Keiner Entscheidung bedarf es mehr darüber, ob es sich bei dem genannten Abwägungsmangel nicht nur um einen Mangel im Abwägungsvorgang, sondern gleichzeitig auch um einen Mangel im Abwägungsergebnis handelt. Letzteres wäre der Fall, wenn mit der streitgegenständlichen Festsetzung die Grenzen der planerischen Gestaltungsfreiheit überschritten wären und diese Festsetzung (als naturschutzfachliche Ausgleichsflächen) – selbst bei fehlerfreier Nachholung der Abwägung – nicht vorgenommen werden dürfte, weil sie zur objektiven Gewichtigkeit einzelner Belange außer Verhältnis stünde (Abwägungsdisproportionalität). Daran wäre zu denken, weil die Grundstücke des Antragstellers lediglich zugunsten der betrieblichen Belange der Firma L., welche naturschutzfachliche Ausgleichsflächen benötigt, mit entsprechenden dauerhaften erheblichen (öffentlich-rechtlichen) Nutzungsbeschränkungen belastet werden sollten.

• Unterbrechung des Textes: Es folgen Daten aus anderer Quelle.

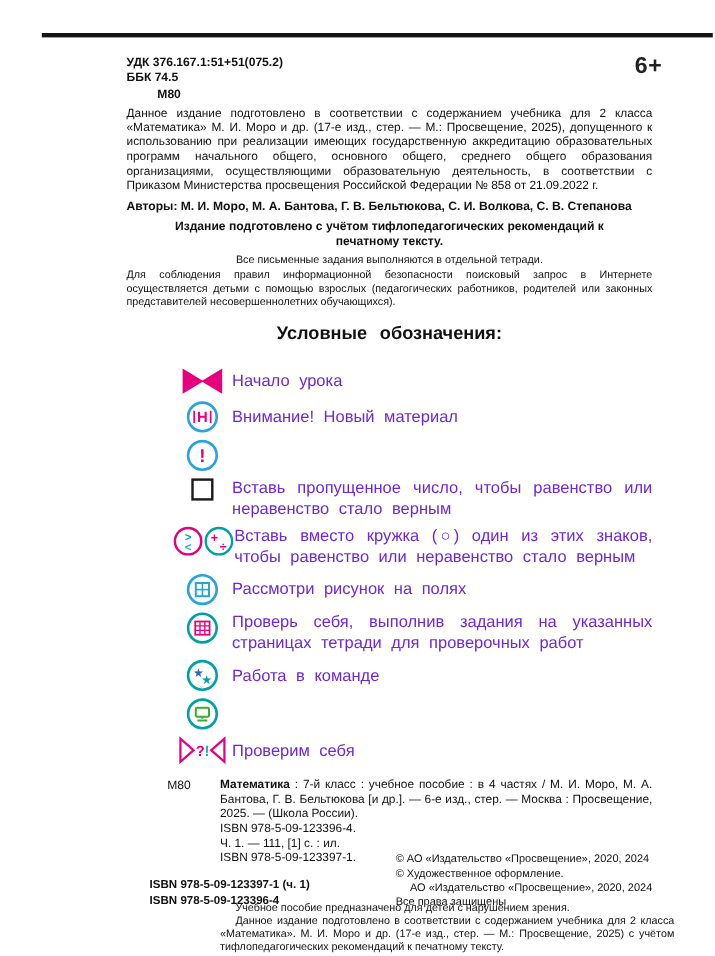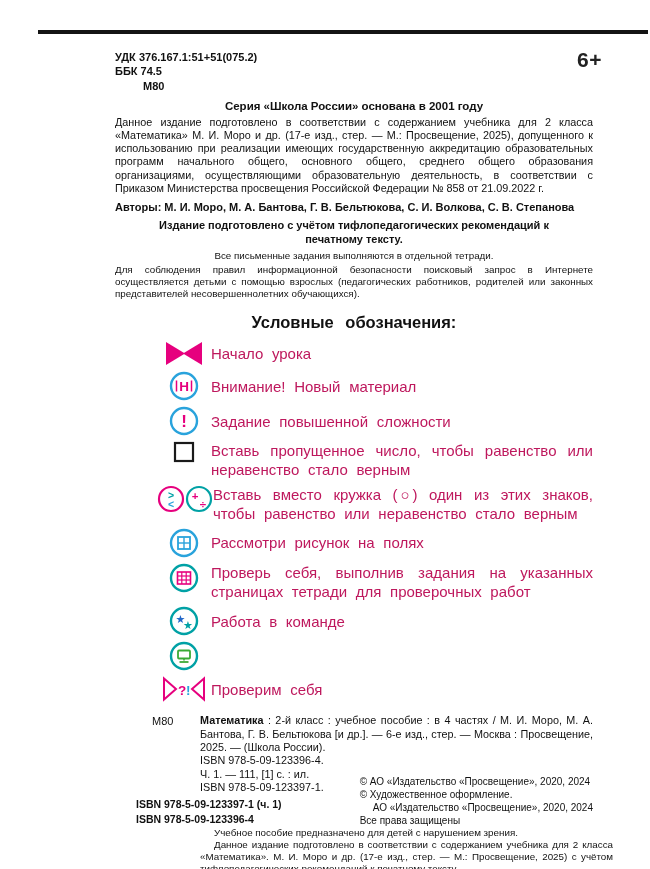--- a/index.html
+++ b/index.html
@@ -63,7 +63,6 @@
       <div class="m80">М80</div>
     </div>
 
-    <p class="series">Серия «Школа России» основана в 2001 году</p>
 
     <p class="para just">Данное издание подготовлено в соответствии с содержанием учебника для 2 класса «Математика» М. И. Моро и др. (17-е изд., стер. — М.: Просвещение, 2025), допущенного к использованию при реализации имеющих государственную аккредитацию образовательных программ начального общего, основного общего, среднего общего образования организациями, осуществляющими образовательную деятельность, в соответствии с Приказом Министерства просвещения Российской Федерации № 858 от 21.09.2022 г.</p>
 

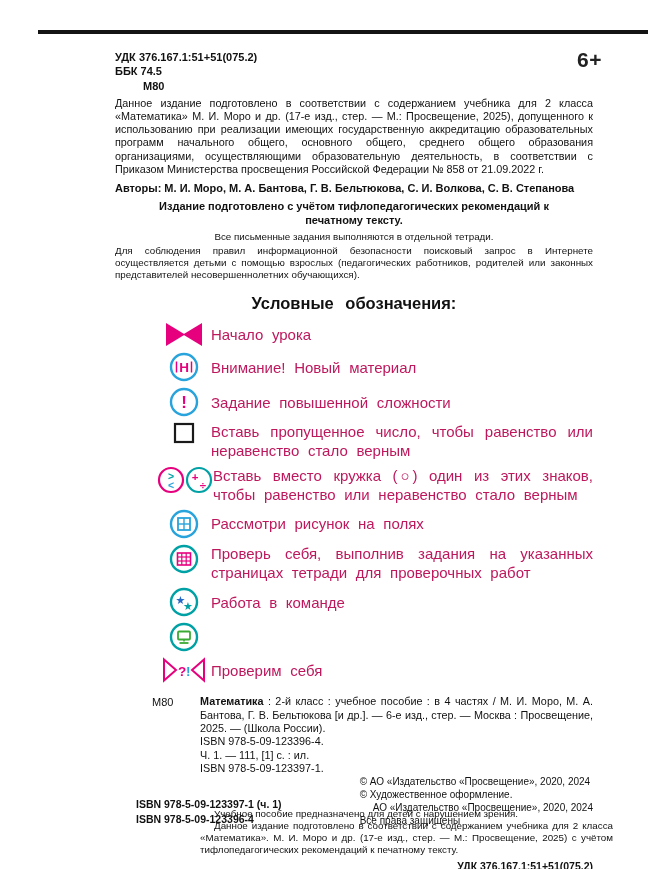--- a/index.html
+++ b/index.html
@@ -26,7 +26,7 @@
   .small { font-size: 9.8px; line-height: 1.22; }
   .written { margin-top: 4px; }
   .safety { margin-top: 2px; }
-  .legend-title { text-align: center; font-size: 16.5px; font-weight: bold; word-spacing: 7px; margin: 13px 0 9px; }
+  .legend-title { text-align: center; font-size: 16.5px; font-weight: bold; word-spacing: 7px; margin: 13px 0 21px; }
   .legend { }
   .lrow { display: flex; align-items: center; margin: 0 0 5px 42px; }
   .lrow.top { align-items: flex-start; }

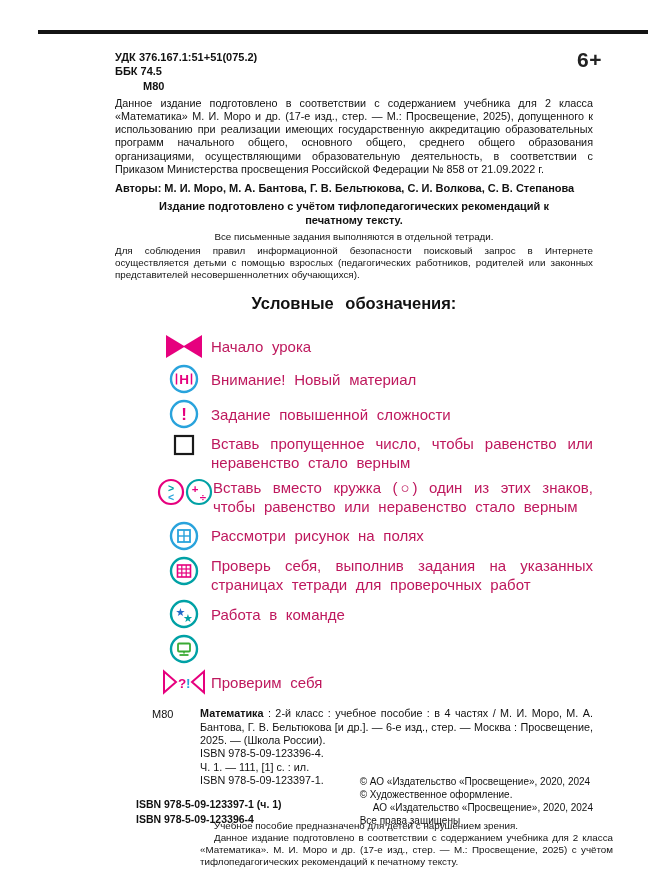--- a/index.html
+++ b/index.html
@@ -32,7 +32,7 @@
   .lrow.top { align-items: flex-start; }
   .lrow.top .icell { margin-top: 0; }
   .icell { flex: 0 0 54px; display: flex; justify-content: center; align-items: center; }
-  .ltext { flex: 1; font-size: 15px; line-height: 1.28; text-align: justify; word-spacing: 4.5px; color: #be185d; }
+  .ltext { flex: 1; font-size: 15px; line-height: 1.28; text-align: justify; word-spacing: 4.5px; color: #6d28d9; }
   .bib { display: flex; margin: 12px 0 0 37px; }
   .bib-code { flex: 0 0 48px; font-size: 11px; padding-top: 1px; }
   .bib-text { flex: 1; font-size: 10.8px; line-height: 1.24; }

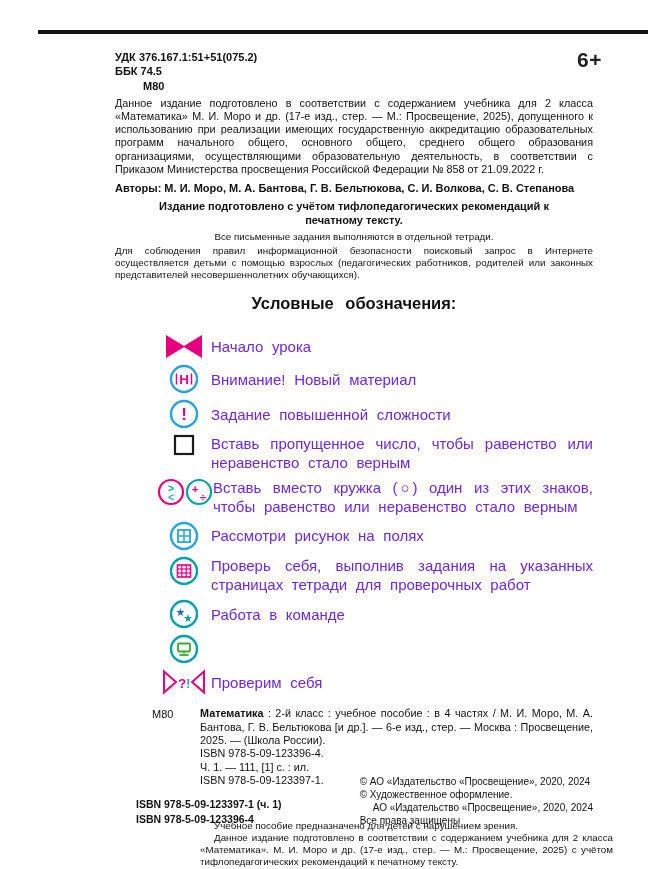--- a/index.html
+++ b/index.html
@@ -107,7 +107,6 @@
             <text x="15" y="21" text-anchor="middle" font-size="17" font-weight="bold" fill="#e6007e">!</text>
           </svg>
         </span>
-        <span class="ltext">Задание повышенной сложности</span>
       </div>
 
       <div class="lrow top">

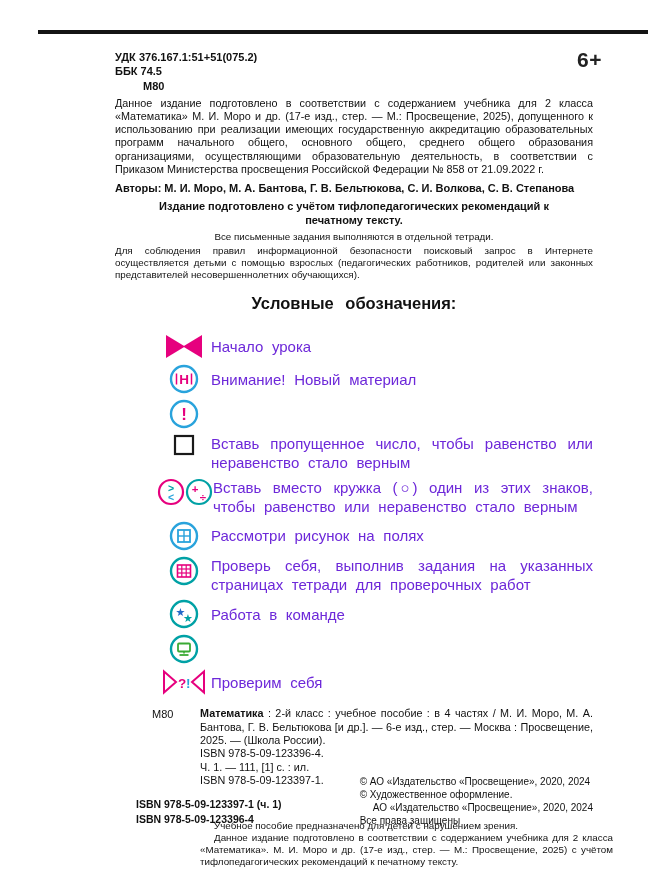--- a/index.html
+++ b/index.html
@@ -197,7 +197,7 @@
     <div class="bib">
       <div class="bib-code">М80</div>
       <div class="bib-text">
-        <p class="just"><b>Математика</b><span> : 2-й класс : учебное пособие : в 4 частях / М. И. Моро, М. А. Бантова, Г. В. Бельтюкова [и др.]. — 6-е изд., стер. — Москва : Просвещение, 2025. — (Школа России).</span></p>
+        <p class="just"><b>Математика</b><span> : 7-й класс : учебное пособие : в 4 частях / М. И. Моро, М. А. Бантова, Г. В. Бельтюкова [и др.]. — 6-е изд., стер. — Москва : Просвещение, 2025. — (Школа России).</span></p>
         <p>ISBN 978-5-09-123396-4.</p>
         <p>Ч. 1. — 111, [1] с. : ил.</p>
         <p>ISBN 978-5-09-123397-1.</p>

cc) Der Abwägungsmangel in Bezug auf die Festsetzungen, welche die Grundstücke des Antragstellers betreffen, führt zur Gesamtunwirksamkeit des streitgegenständlichen Bebauungsplans, weil die Antragsgegnerin nach ihrem im Planungsverfahren zum Ausdruck gekommenen Willen den Bebauungsplan ohne den unwirksamen Teil (betreffend die naturschutzfachlich als notwendig vorgesehenen Ausgleichsflächen) nicht beschlossen hätte.
b) Nach alledem kommt es auf die weitere Frage, ob der Bebauungsplan auch wegen fehlender städtebaulicher Erforderlichkeit (§ 1 Abs. 3 Satz 1 BauGB) unwirksam ist, wenn er – jedenfalls in Bezug auf die naturschutzfachlich vorgesehenen Ausgleichsflächen – wegen des fehlenden Einverständnisses des Antragstellers dauerhaft nicht verwirklicht werden kann, für die gerichtliche Entscheidung nicht mehr an.
3. Die Kostenentscheidung beruht auf § 154 Abs. 1 VwGO. Die Entscheidung über die vorläufige Vollstreckbarkeit der Kostenentscheidung beruht auf § 167 VwGO i.V. mit §§ 708 ff. ZPO.
4. Gründe für die Zulassung der Revision liegen nicht vor (§ 132 Abs. 2 VwGO).
5. Gemäß § 47 Abs. 5 Satz 2 Halbs. 2 VwGO muss die Antragsgegnerin die Ziffer I. der Entscheidungsformel nach Eintritt der Rechtskraft des Urteils in derselben Weise veröffentlichen, wie die Rechtsvorschrift bekanntzumachen wäre.